Austin was shot in September 2018 when a shooter opened fire at the 5/3 Bank in downtown Cincinnati. The mass shooting in Boulder, Colorado, on Monday during which a shooter killed 10 people inside a grocery store, hit her in a way most don't understand.

"We don't have to live this. This is not normal," she said.

Austin is a gun owner who is advocating for more common-sense gun laws. She's worked the last couple of years on her "WhitneyStrong" foundation, putting together a bill for Kentucky lawmakers to consider during their current legislative session. Crisis Aversion and Rights Retention, or CARR, is aimed at helping those who legally own guns to retain that right by ensuring their mental health is strong before a problem arises.

"Even people that are in a very good state right now, mentally, are at their breaking point because of COVID," she said, sounding concerned that what happened in Atlanta last week, and Colorado on Tuesday, could be just the beginning as we re-enter society following the pandemic.

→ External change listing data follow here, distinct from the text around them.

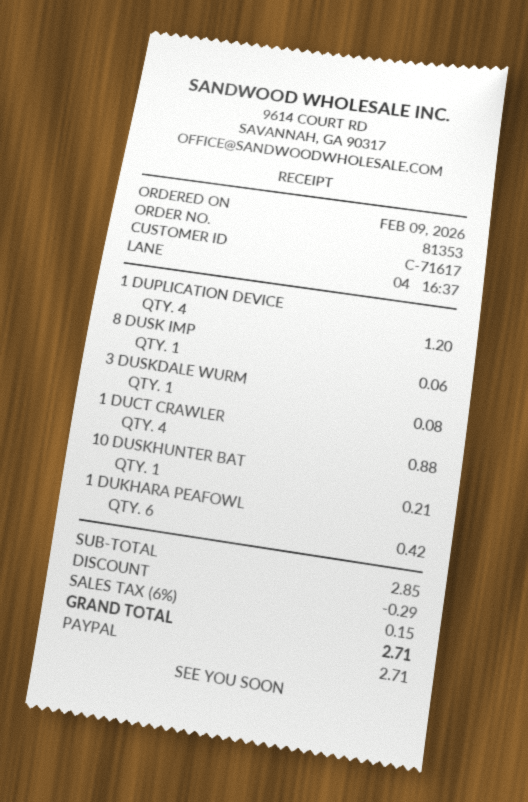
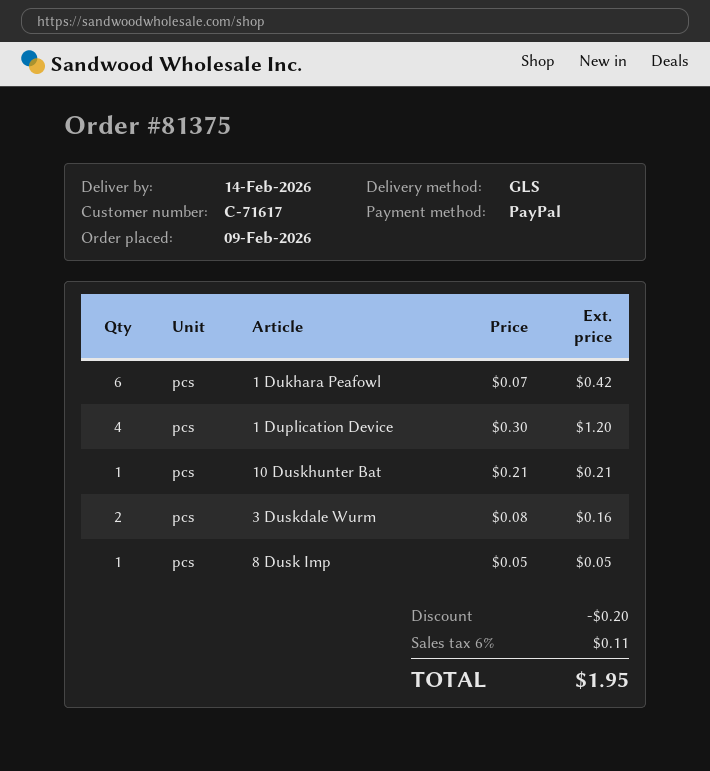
order number: 81353 -> 81375
8 DUSK IMP: 1 for 0.06 -> 1 for 0.05
3 DUSKDALE WURM: 1 for 0.08 -> 2 for 0.16
1 DUCT CRAWLER: 4 for 0.88 -> none
discount: 0.29 -> 0.20
tax: 6% = 0.15 -> 6% = 0.11
total: 2.71 -> 1.95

Her bill is for the benefit of the gun owner, helping them to retain their legal right to carry before a felony conviction strips that away.

"What we need is some political will and the ability to come together and recognize that this is a public health issue," Austin said.

The issue nearly cost her, her life. And three years later the scars remain.

"I can't extend my arm as much as I'd like, but I can still throw a football and a baseball and that's what's important," Austin.